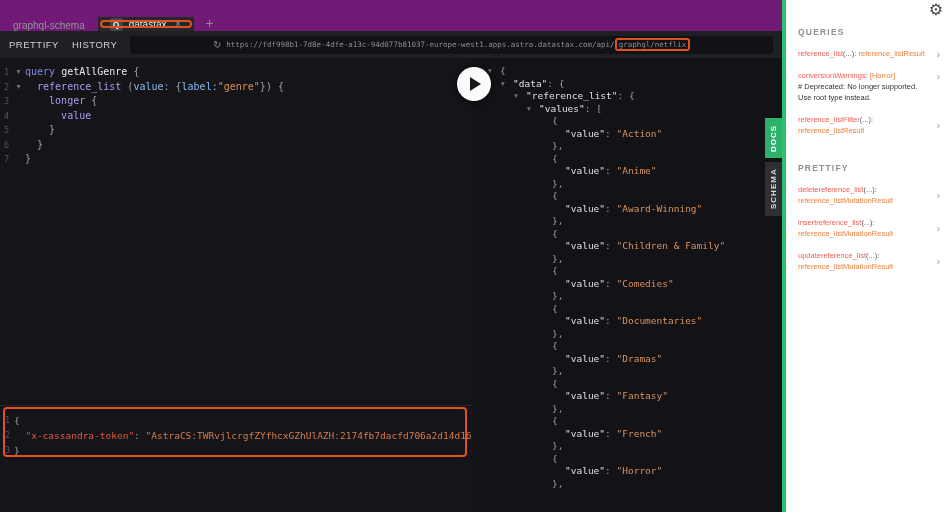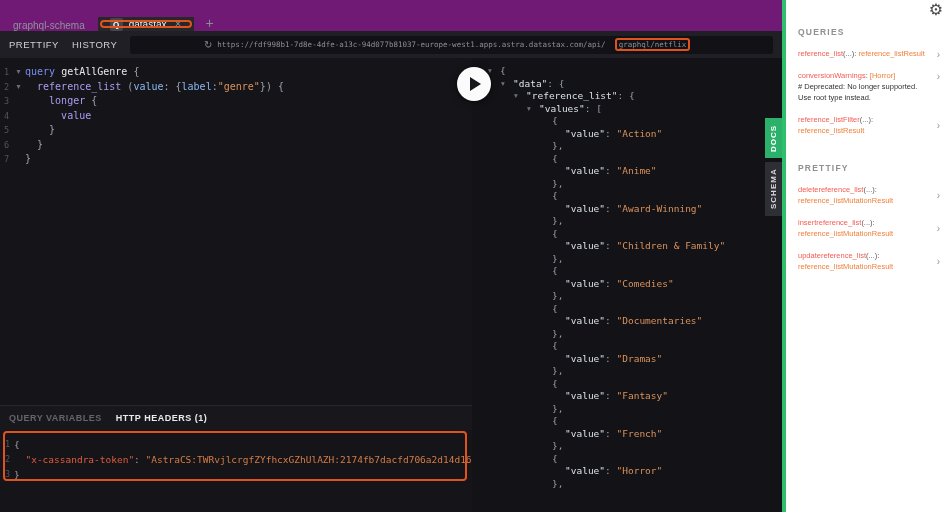--- a/index.html
+++ b/index.html
@@ -22,7 +22,7 @@
   .urlbox{flex:1;height:18px;background:#111116;border-radius:3px;display:flex;align-items:center;justify-content:center;gap:5px;overflow:hidden;cursor:text}
   .reload-icon{color:#85888e;font-size:10px;flex:none}
   .url-text{font-family:"DejaVu Sans Mono",monospace;font-size:7.5px;color:#8d9096;white-space:nowrap}
-  .url-hl{display:inline-block;border:2px solid #e0531c;border-radius:3px;padding:0 2px;margin:-3px 9px}
+  .url-hl{display:inline-block;border:2px solid #e0531c;border-radius:3px;padding:0 2px;margin:-3px 0}
 
   .main{flex:1;display:flex;position:relative;min-height:0}
 

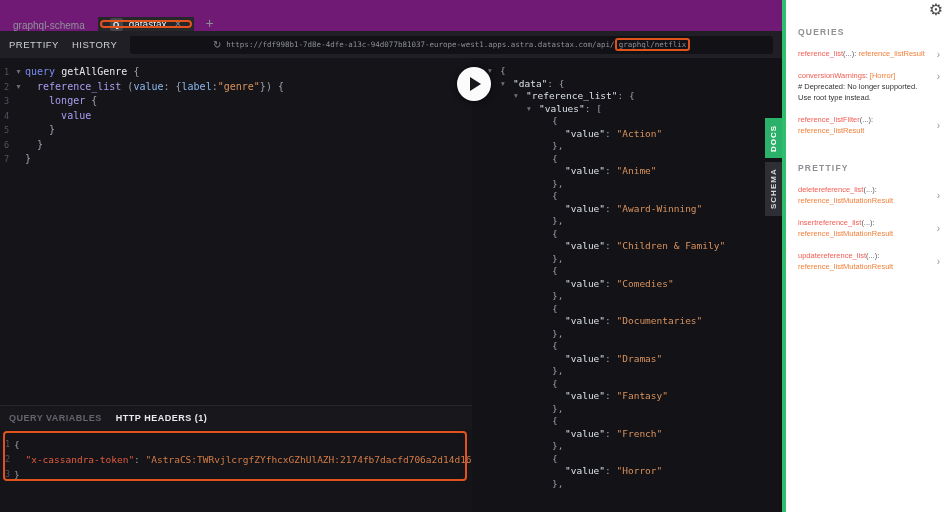--- a/index.html
+++ b/index.html
@@ -146,10 +146,6 @@
           </div>
 
         <div class="bottom-panel">
-          <div class="bp-tabs">
-            <span class="bp-tab dim">QUERY VARIABLES</span>
-            <span class="bp-tab active">HTTP HEADERS (1)</span>
-          </div>
           <div class="bp-code">
             <div>
                 <div class="hd-line">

** What you need to do **
Once the pictures are removed, print all the remaining data exactly as it stands.

** Answer section **
--- a/index.html
+++ b/index.html
@@ -22,7 +22,7 @@
   .urlbox{flex:1;height:18px;background:#111116;border-radius:3px;display:flex;align-items:center;justify-content:center;gap:5px;overflow:hidden;cursor:text}
   .reload-icon{color:#85888e;font-size:10px;flex:none}
   .url-text{font-family:"DejaVu Sans Mono",monospace;font-size:7.5px;color:#8d9096;white-space:nowrap}
-  .url-hl{display:inline-block;border:2px solid #e0531c;border-radius:3px;padding:0 2px;margin:-3px 9px}
+  .url-hl{display:inline-block;border:2px solid #e0531c;border-radius:3px;padding:0 2px;margin:-3px 0}
 
   .main{flex:1;display:flex;position:relative;min-height:0}
 

--- a/index.html
+++ b/index.html
@@ -146,10 +146,6 @@
           </div>
 
         <div class="bottom-panel">
-          <div class="bp-tabs">
-            <span class="bp-tab dim">QUERY VARIABLES</span>
-            <span class="bp-tab active">HTTP HEADERS (1)</span>
-          </div>
           <div class="bp-code">
             <div>
                 <div class="hd-line">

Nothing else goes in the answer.